When I was a kid my favourite dessert of all time was cheesecake, but as I grew older I developed an allergy to dairy, which meant that cheesecake and pretty much any other dessert in existence became my kryptonite. Not being able to eat dessert or packaged foods is totally normal for me, so when started following the paleo diet just over three years ago, it wasn’t that big of an adjustment.
Back then it was much harder to find suitable meals on a menu or source ingredients for recipes, but now it seems like every second person can’t eat dairy or gluten. I can now get everything I need from my local supermarket, which makes recipes like this delicious raw paleo cheesecake a breeze.
There are no words that can describe the deliciousness of this cake – it legit tastes like a dairy-laden cheesecake, but it’s made with fruit, nuts and a sprinkling of cinnamon. The only thing that’s close to bad is a teeny bit of maple syrup, which you could leave out if you really wanted to. If you use the good stuff from Canada though, maple syrup is actually lower in sugar than honey and agave, and is packed with zinc and manganese.
This raw paleo cheesecake is super easy to make, and requires zero cooking – you simply pop it into the freezer to set between each layer.
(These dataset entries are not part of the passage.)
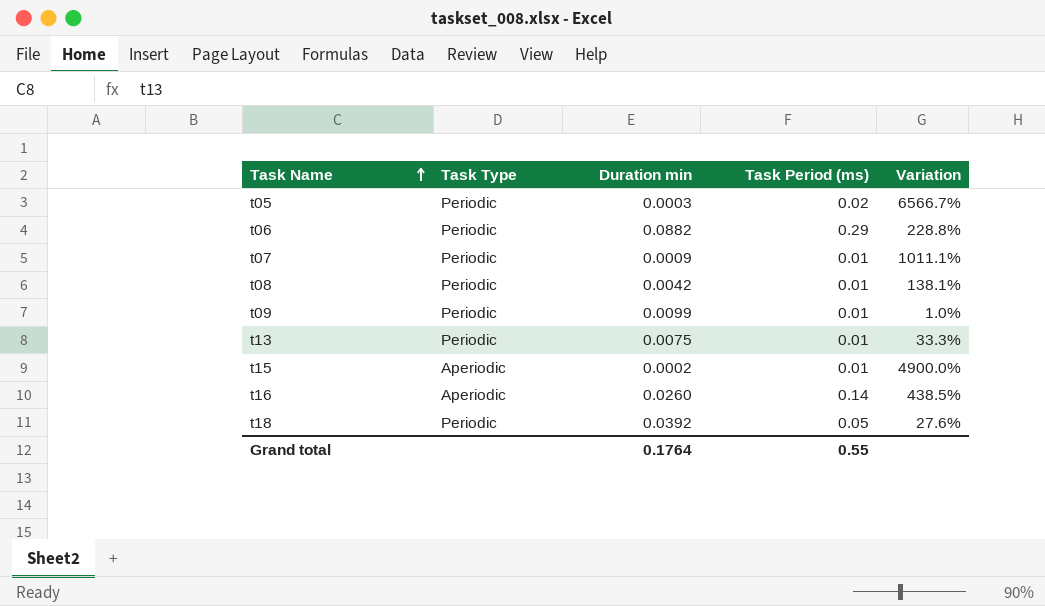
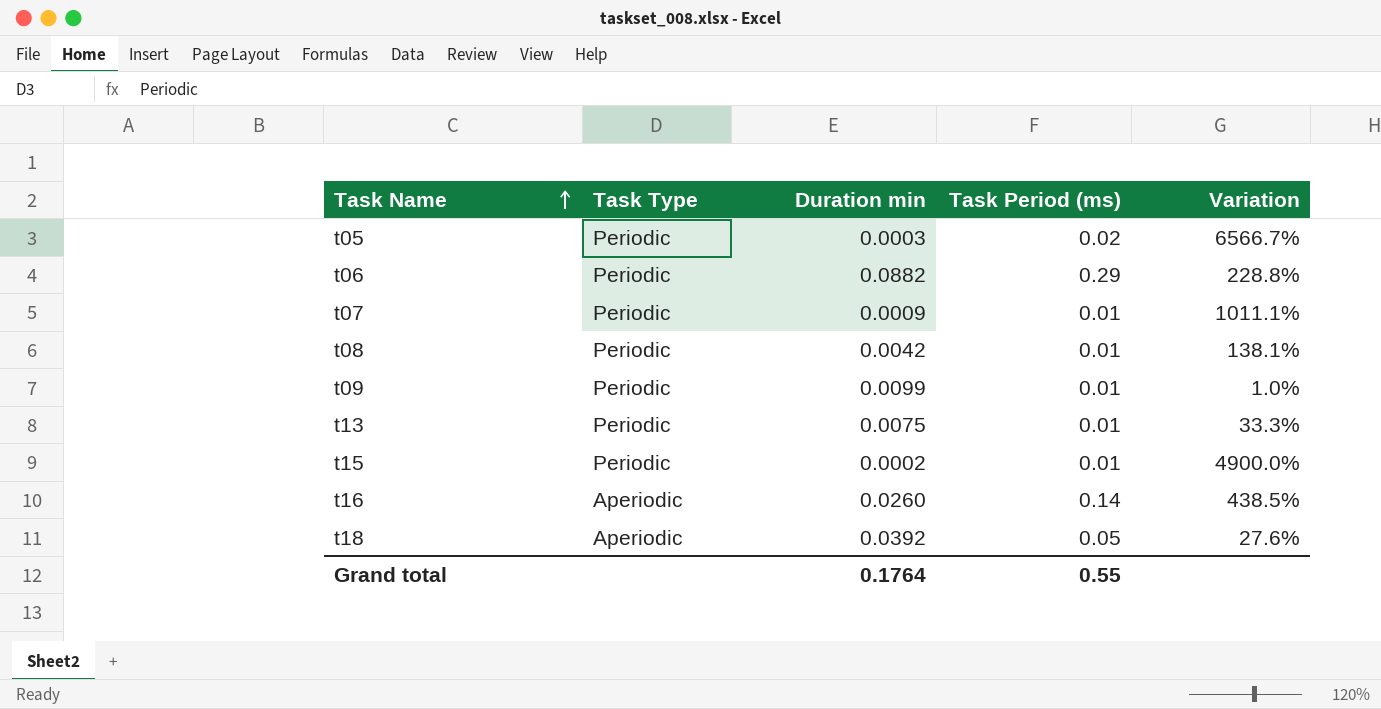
t15 | Task Type: Aperiodic -> Periodic
t18 | Task Type: Periodic -> Aperiodic

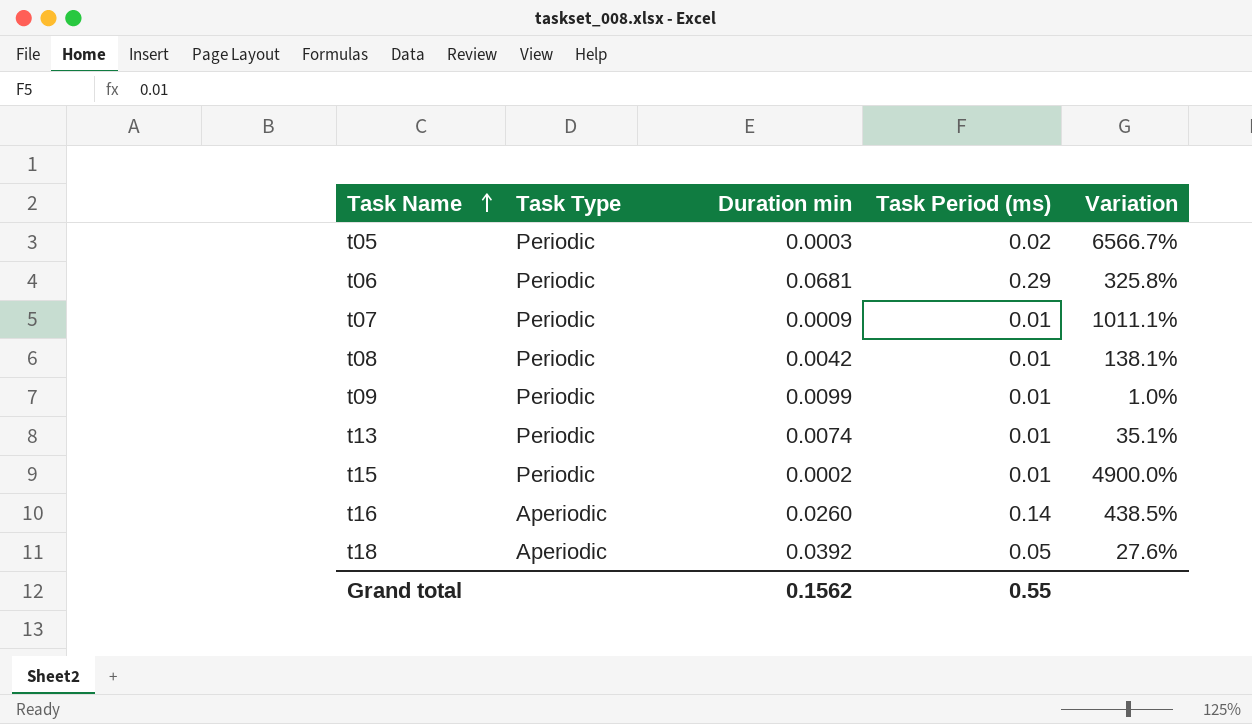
t06 | Duration min: 0.0882 -> 0.0681
t06 | Variation: 228.8% -> 325.8%
t13 | Duration min: 0.0075 -> 0.0074
t13 | Variation: 33.3% -> 35.1%
Grand total | Duration min: 0.1764 -> 0.1562

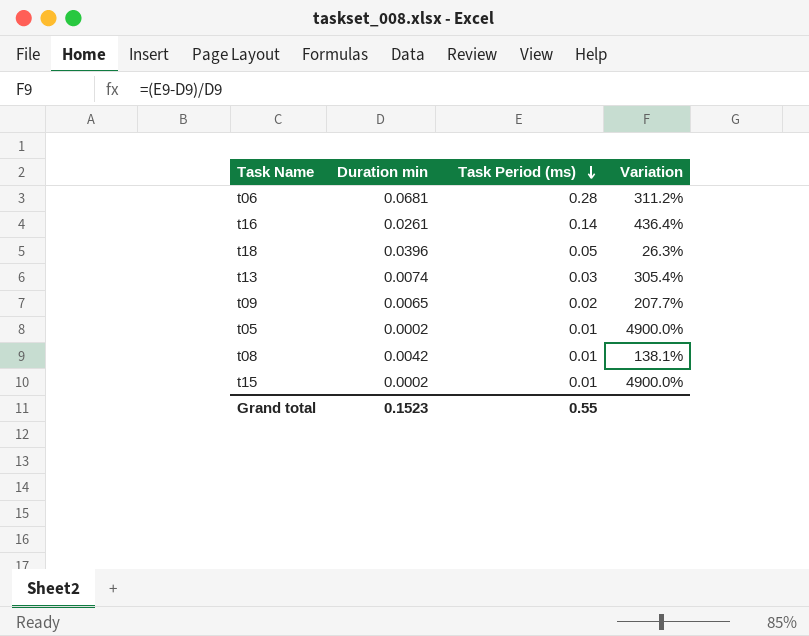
row order: Task Name ascending -> Task Period (ms) descending
column Task Type | position: 2 -> none
row t07: Periodic | 0.0009 | 0.01 | 1011.1% -> none
t06 | Task Period (ms): 0.29 -> 0.28
t06 | Variation: 325.8% -> 311.2%
t16 | Duration min: 0.0260 -> 0.0261
t16 | Variation: 438.5% -> 436.4%
t18 | Duration min: 0.0392 -> 0.0396
t18 | Variation: 27.6% -> 26.3%
t13 | Task Period (ms): 0.01 -> 0.03
t13 | Variation: 35.1% -> 305.4%
t09 | Duration min: 0.0099 -> 0.0065
t09 | Task Period (ms): 0.01 -> 0.02
t09 | Variation: 1.0% -> 207.7%
t05 | Duration min: 0.0003 -> 0.0002
t05 | Task Period (ms): 0.02 -> 0.01
t05 | Variation: 6566.7% -> 4900.0%
Grand total | Duration min: 0.1562 -> 0.1523

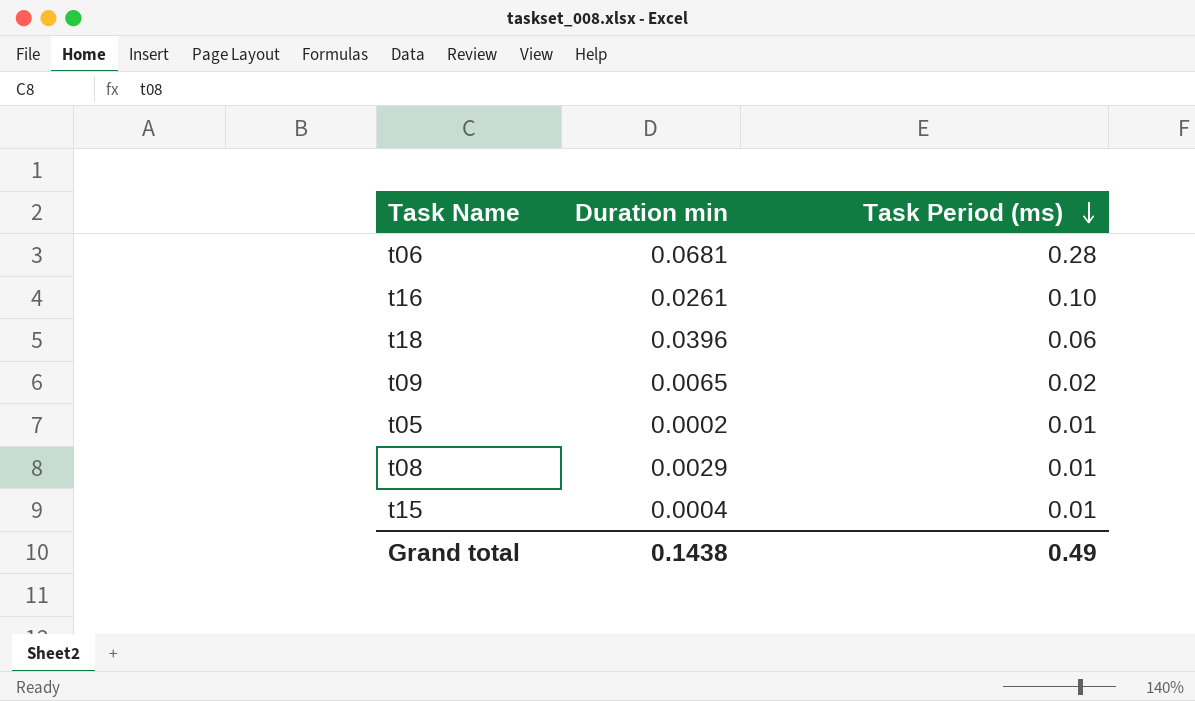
column Variation | formula: ([Task Period (ms)] - [Duration min]) / [Duration min] -> none
row t13: 0.0074 | 0.03 | 305.4% -> none
t16 | Task Period (ms): 0.14 -> 0.10
t18 | Task Period (ms): 0.05 -> 0.06
t08 | Duration min: 0.0042 -> 0.0029
t15 | Duration min: 0.0002 -> 0.0004
Grand total | Duration min: 0.1523 -> 0.1438
Grand total | Task Period (ms): 0.55 -> 0.49

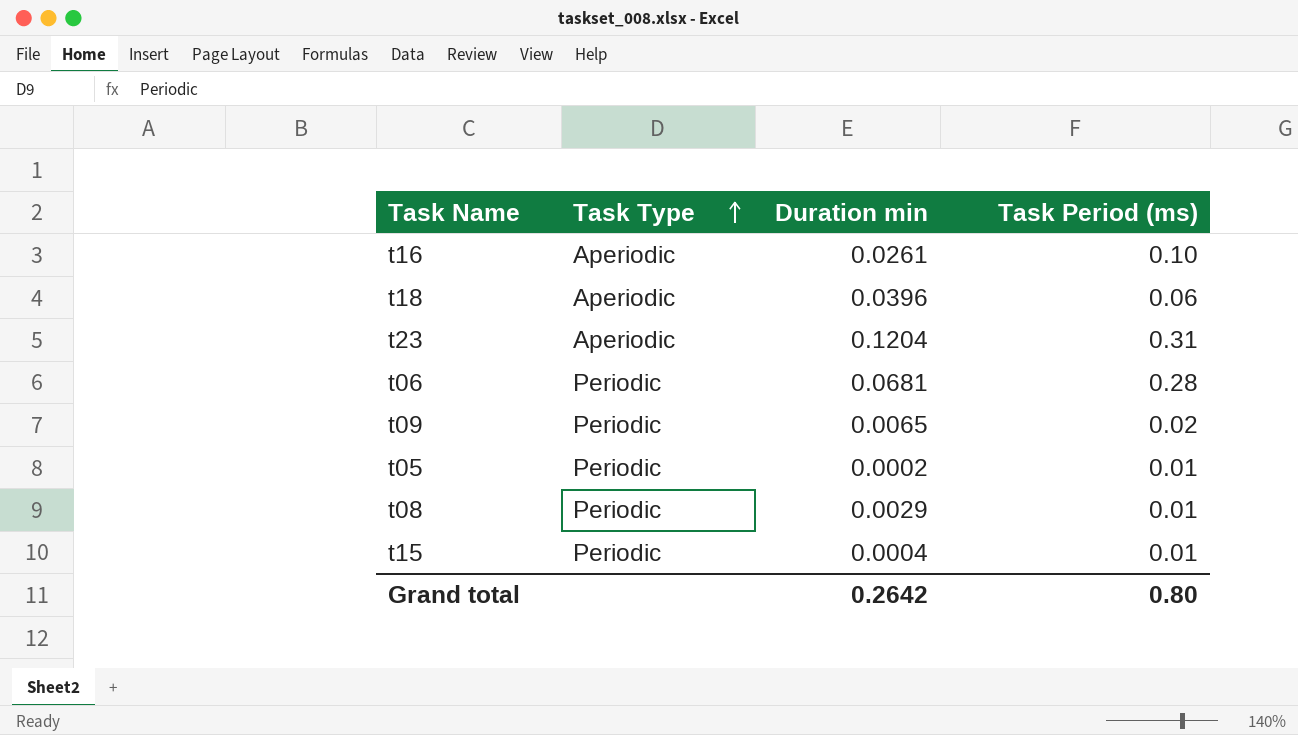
row order: Task Period (ms) descending -> Task Type ascending
column Task Type | position: none -> 2
row t23: none -> Aperiodic | 0.1204 | 0.31
Grand total | Duration min: 0.1438 -> 0.2642
Grand total | Task Period (ms): 0.49 -> 0.80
You also don’t need to feel guilty licking the spoon as each layer is basically just an extra thick smoothie that’s dairy free and gluten free. And you know what that means – you can justify eating it for breakfast and pretty much anytime of the day.
I hope you love this raw paleo cheesecake as much as I do! If you like the look of this recipe, check out my recipe for how to make paleo pancakes 🙂
Ingredients
For the base:
1 1/2 cups of almonds
2 1/2 cups of medjool dates
For the middle:
2 cups of soaked cashew nuts
2 frozen over-ripe bananas
1/3 of a cup of maple syrup
1/3 of a cup of freshly juiced apple juice
1 teaspoon of cinnamon
For the top:
1 cup of freshly frozen blueberries (make sure you freeze fresh blueberries and don’t use packaged frozen berries – they have a high water content and will make the mix too runny).
1 cup of strawberries
1 frozen banana
4 medjool dates
1 tablespoon of maple syrup
1 teaspoon of cinnamon
Method
Fruit and nut prep:
Before making this delicious raw paleo cheesecake, you’ll need to slice the three bananas and freeze them for at least three hours along with the blueberries. You’ll also need to soak the cashew nuts for at least four hours.
For the base:
Pop the almonds into a food processor or blender and blend for around one minute or until the nuts are completely crushed. Add the pitted medjool dates and blend again until a sticky mix forms. Press this into the base of a cake tin and place in the freezer.
For the middle:
Put all the ingredients into the food processor or blender and blend until smooth and creamy. Take the base layer out of the freezer and pour three quarters of the middle layer mixture over it before putting the cake back into the freezer – keep the final quarter of the mix in the processor as it’s needed for the top layer. Wait about twenty minutes for the middle layer to set in the freezer before making the third layer.
For the top:
Simply add the remaining ingredients into you food processor or blender combined with the mix from the middle, blend until smooth and then pour over the middle layer. Place the cake back into the freezer to set for two hours before serving.
To serve:
Top with your favourite berries – blueberries are my favourite, but this cake also looks great with some fresh strawberries and mint thrown on top. Store the cake in the freezer and don’t forget take it out and allow it to warm up for a few minutes before you serve it.